_What is being asked:_ Return the lines below that carry the word "nowrap".

_Supplied data:_
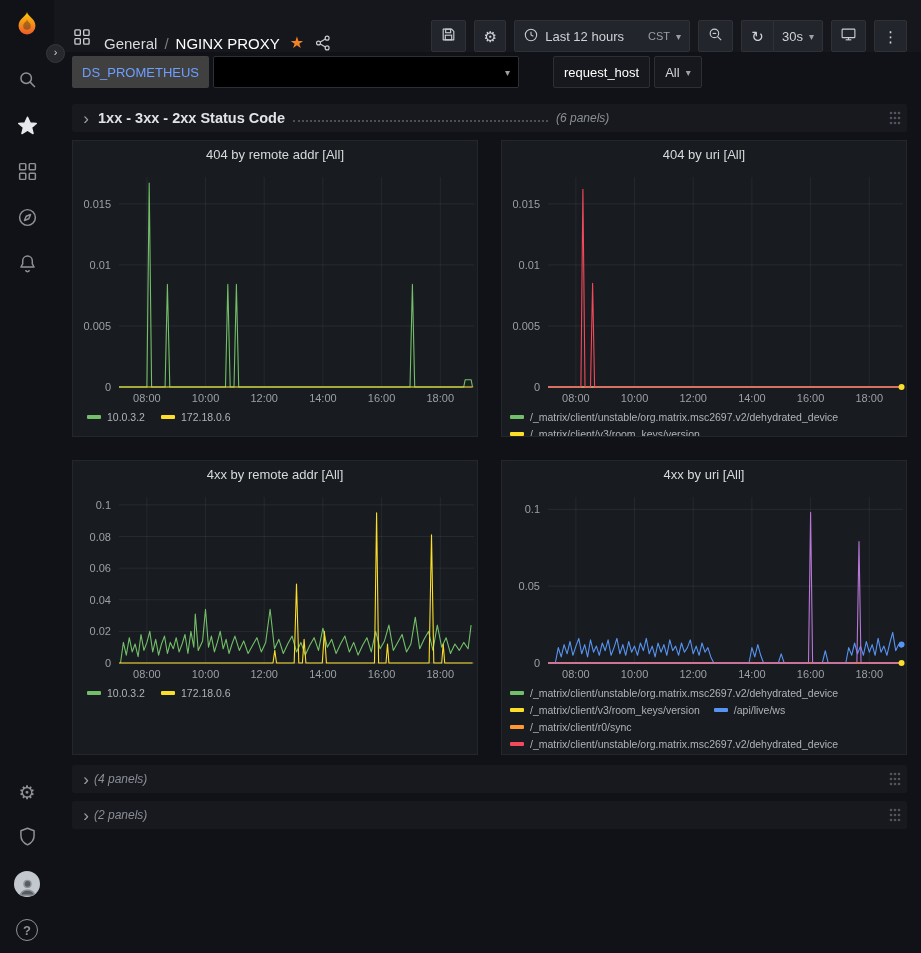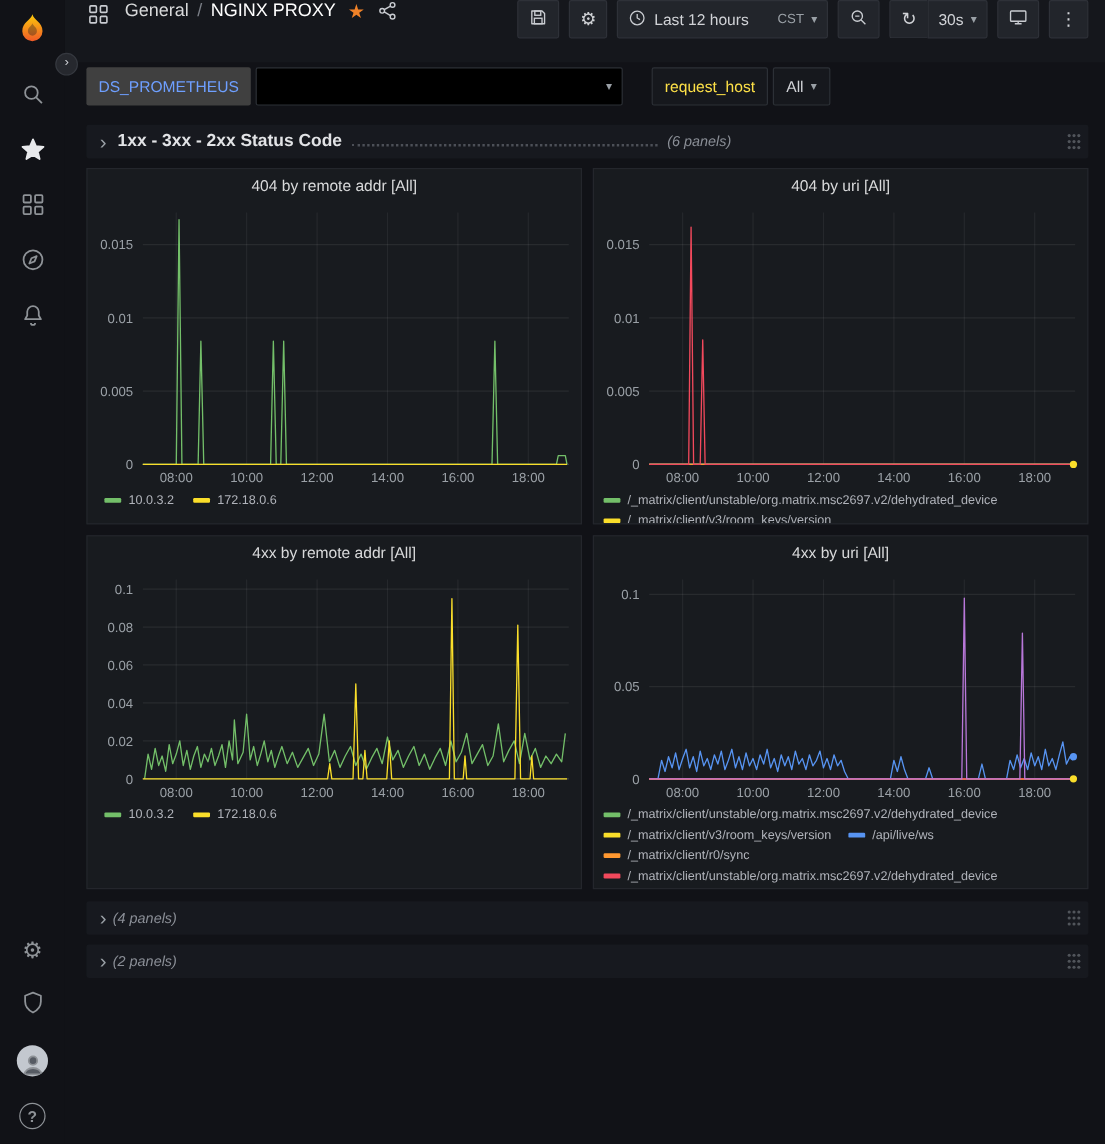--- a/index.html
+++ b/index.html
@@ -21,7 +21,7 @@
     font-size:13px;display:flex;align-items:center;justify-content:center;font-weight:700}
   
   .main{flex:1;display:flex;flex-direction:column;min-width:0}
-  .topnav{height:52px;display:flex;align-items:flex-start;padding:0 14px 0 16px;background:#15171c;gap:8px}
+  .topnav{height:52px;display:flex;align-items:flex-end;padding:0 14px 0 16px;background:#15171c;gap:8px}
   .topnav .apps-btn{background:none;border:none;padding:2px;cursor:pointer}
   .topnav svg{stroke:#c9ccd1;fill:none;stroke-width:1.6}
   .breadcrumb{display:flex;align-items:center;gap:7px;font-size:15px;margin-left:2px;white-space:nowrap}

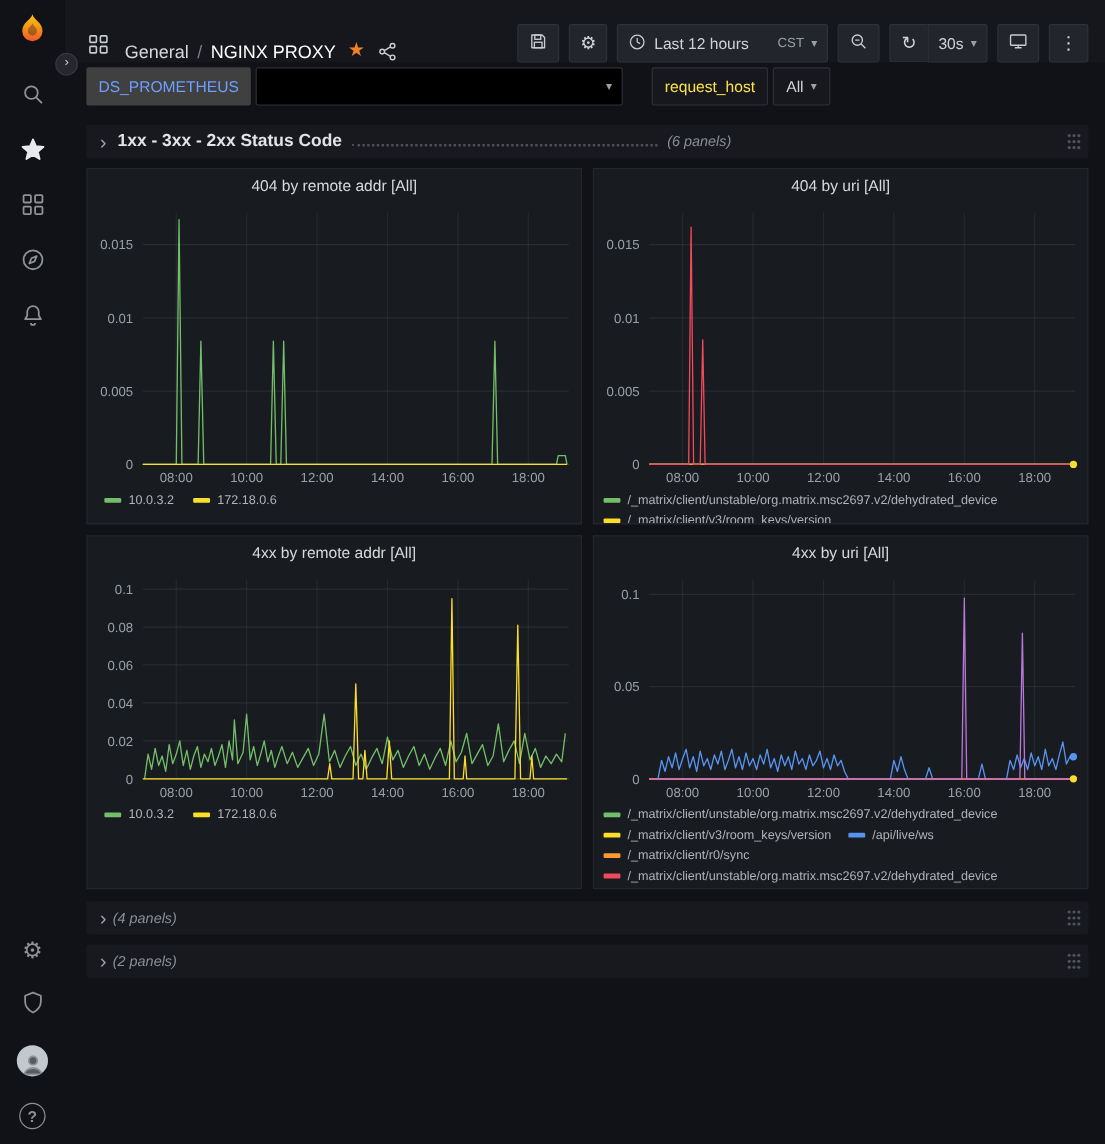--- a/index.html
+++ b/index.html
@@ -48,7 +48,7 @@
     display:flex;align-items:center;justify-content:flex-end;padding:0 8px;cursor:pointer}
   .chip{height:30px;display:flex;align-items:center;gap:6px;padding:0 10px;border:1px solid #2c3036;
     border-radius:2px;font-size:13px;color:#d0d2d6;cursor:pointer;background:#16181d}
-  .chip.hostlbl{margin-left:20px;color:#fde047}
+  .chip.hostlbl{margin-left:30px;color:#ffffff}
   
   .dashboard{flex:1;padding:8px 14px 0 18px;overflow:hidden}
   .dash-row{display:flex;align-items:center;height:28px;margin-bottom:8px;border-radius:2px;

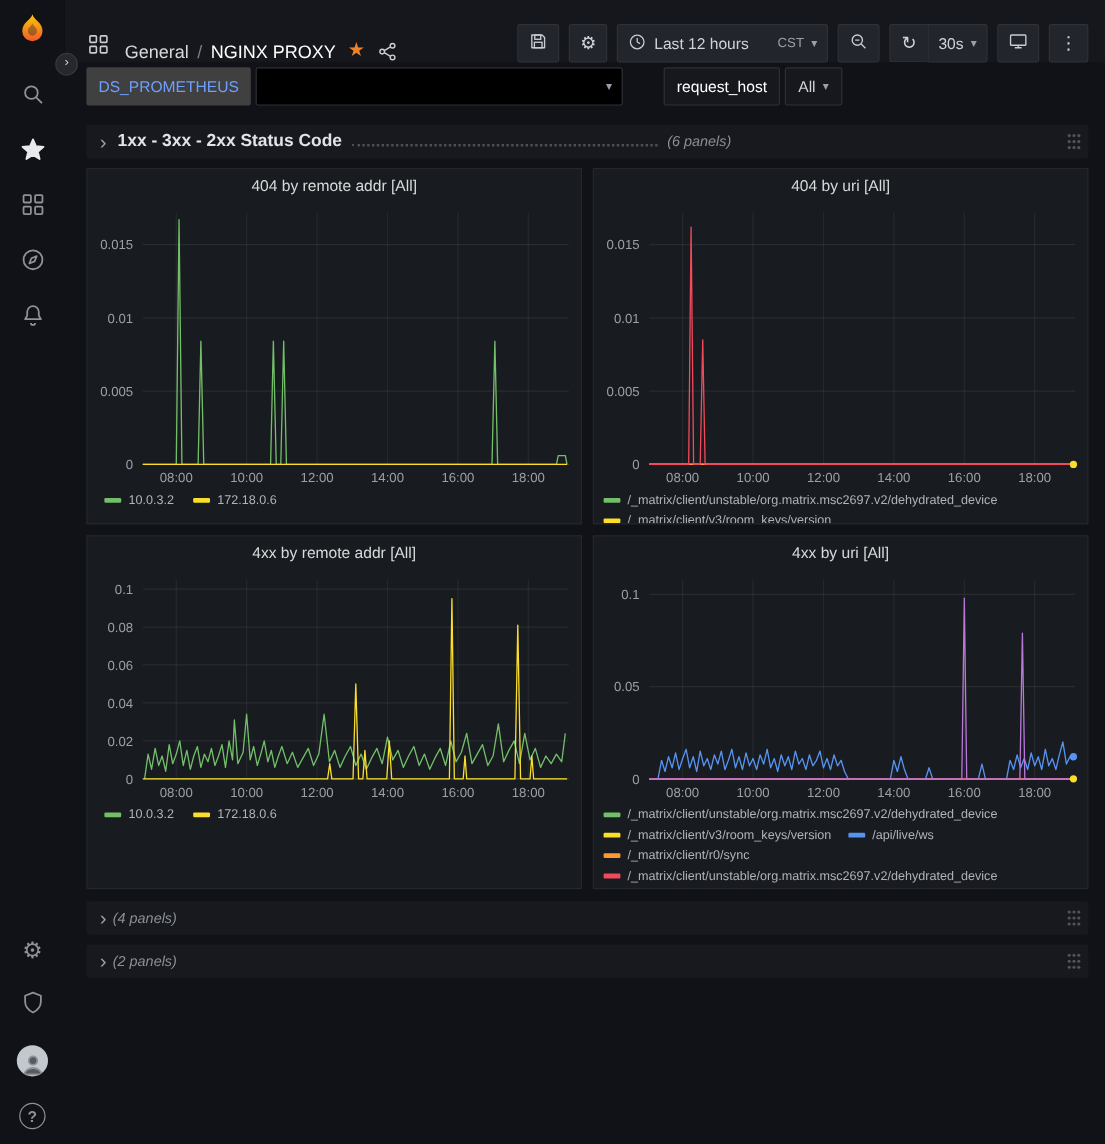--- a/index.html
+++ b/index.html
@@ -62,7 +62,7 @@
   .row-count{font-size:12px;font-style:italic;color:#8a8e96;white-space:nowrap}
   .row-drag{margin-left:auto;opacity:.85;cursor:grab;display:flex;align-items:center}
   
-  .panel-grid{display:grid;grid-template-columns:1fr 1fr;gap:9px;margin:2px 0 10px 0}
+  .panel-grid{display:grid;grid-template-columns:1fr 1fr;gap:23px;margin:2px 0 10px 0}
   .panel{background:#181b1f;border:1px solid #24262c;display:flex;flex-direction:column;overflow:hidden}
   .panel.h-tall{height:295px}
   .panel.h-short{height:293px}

_Solution for this problem:_
   .breadcrumb{display:flex;align-items:center;gap:7px;font-size:15px;margin-left:2px;white-space:nowrap}
   .row-count{font-size:12px;font-style:italic;color:#8a8e96;white-space:nowrap}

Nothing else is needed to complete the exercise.